A Silicon Valley newsletter – e-news@newsletters.siliconvalley.com – reports:
A couple of researchers have found that iPhone and iPad users’ moves are being tracked and logged, a practice that apparently started with the release of iOS 4 last year. The Guardian reports that according to the two data scientists, Pete Warden and Alasdair Allan, they looked for a similar function in Android-based phones and came up empty. “We haven’t come across any instances of other phone manufacturers doing this,” Warden said.
What is your iPhone or iPad doing, exactly? It is recording latitude, longitude and timestamps. Warden and Allan say this information is not being shared with anyone, but on a website, they explain that “the most immediate problem is that this data is stored in an easily readable form on your machine. Any other program you run or user with access to your machine can look through it.” It also means, of course, that stolen devices will expose that information.

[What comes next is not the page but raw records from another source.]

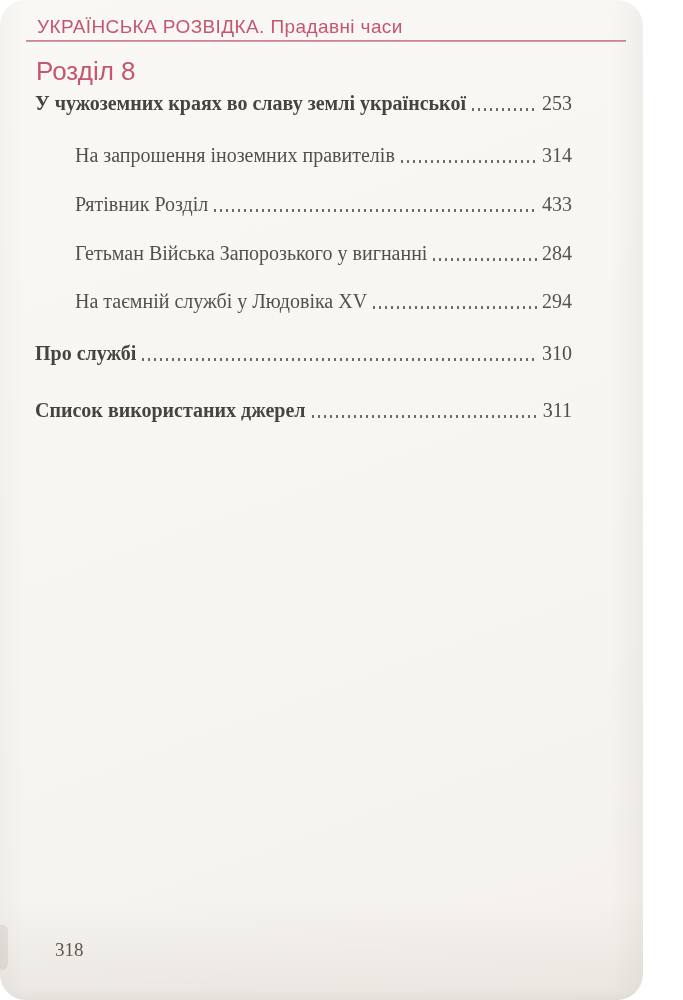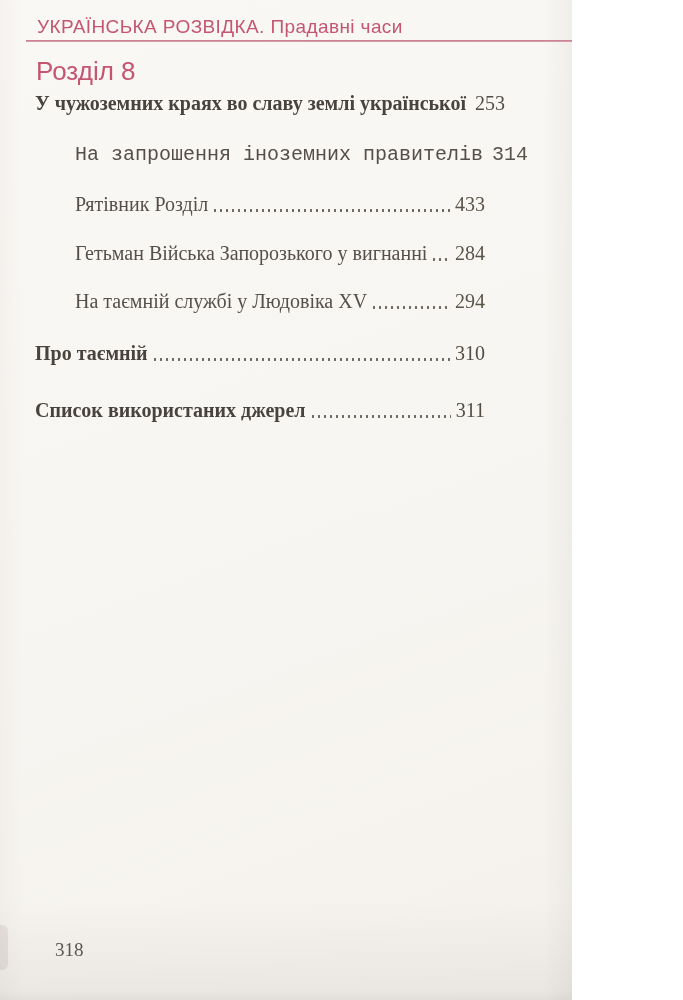"УКРАЇНСЬКА РОЗВІДКА. Прадавні часи" .page { border-radius: none -> 26px; width: 572px -> 643px }
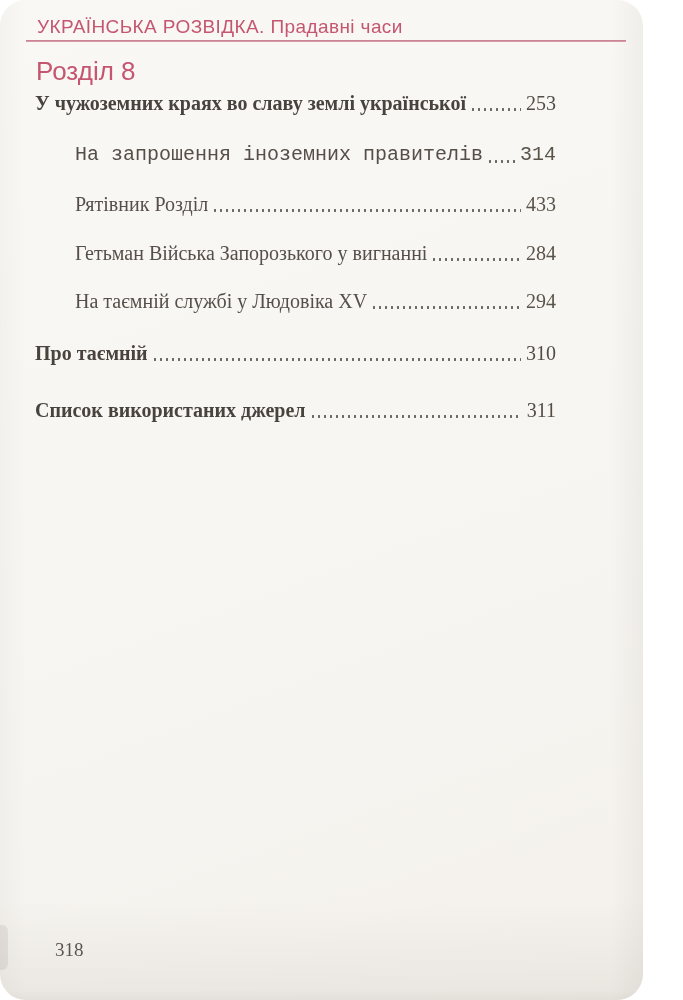"У чужоземних краях во славу" .toc-row { right: 87px -> 71px }
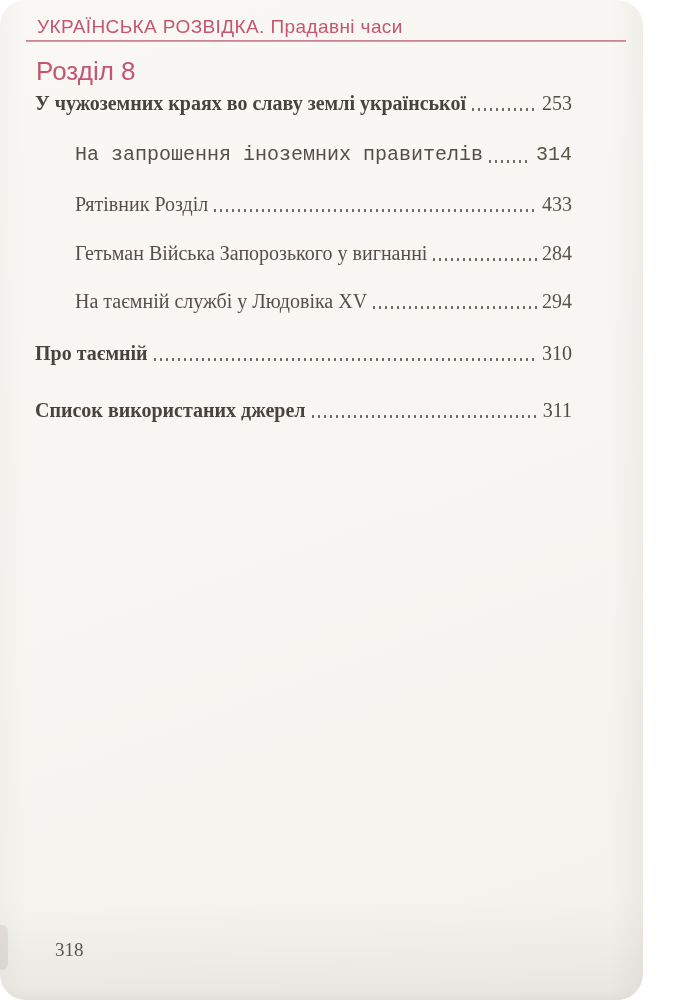"На запрошення іноземних правителів" div.toc-row { font-family: Liberation Mono, monospace -> none }
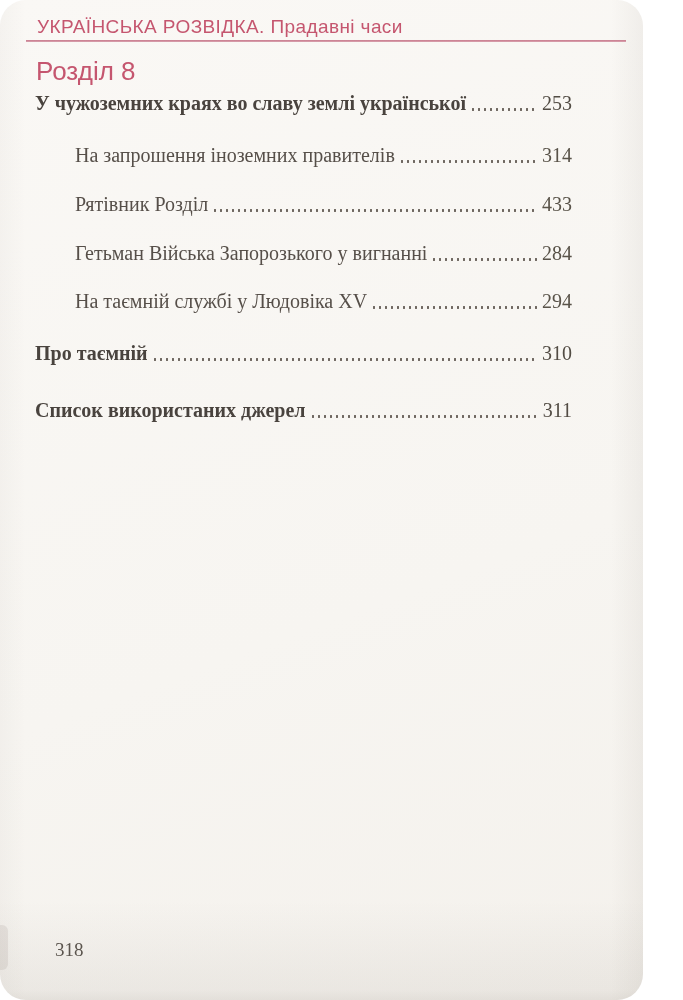"Про таємній" span.toc-title { text: таємній -> службі }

Is this a big deal in the age of oversharing and checking in — with people regularly disclosing their latest visit to Starbucks, the dentist and just about every other corner and alley? Darrell Etherington at GigaOm writes that it isn’t: “I tend to lean towards the open and trusting end of the scale when it comes to information sharing. Then again, that probably makes me a prime candidate for things like ‘Please Rob Me.’” But Warden told the Guardian: “Apple has made it possible for almost anybody — a jealous spouse, a private detective — with access to your phone or computer to get detailed information about where you’ve been.”
So who is preparing the possibility of total supervision? Oppressive governments, or eager technical engineers and companies?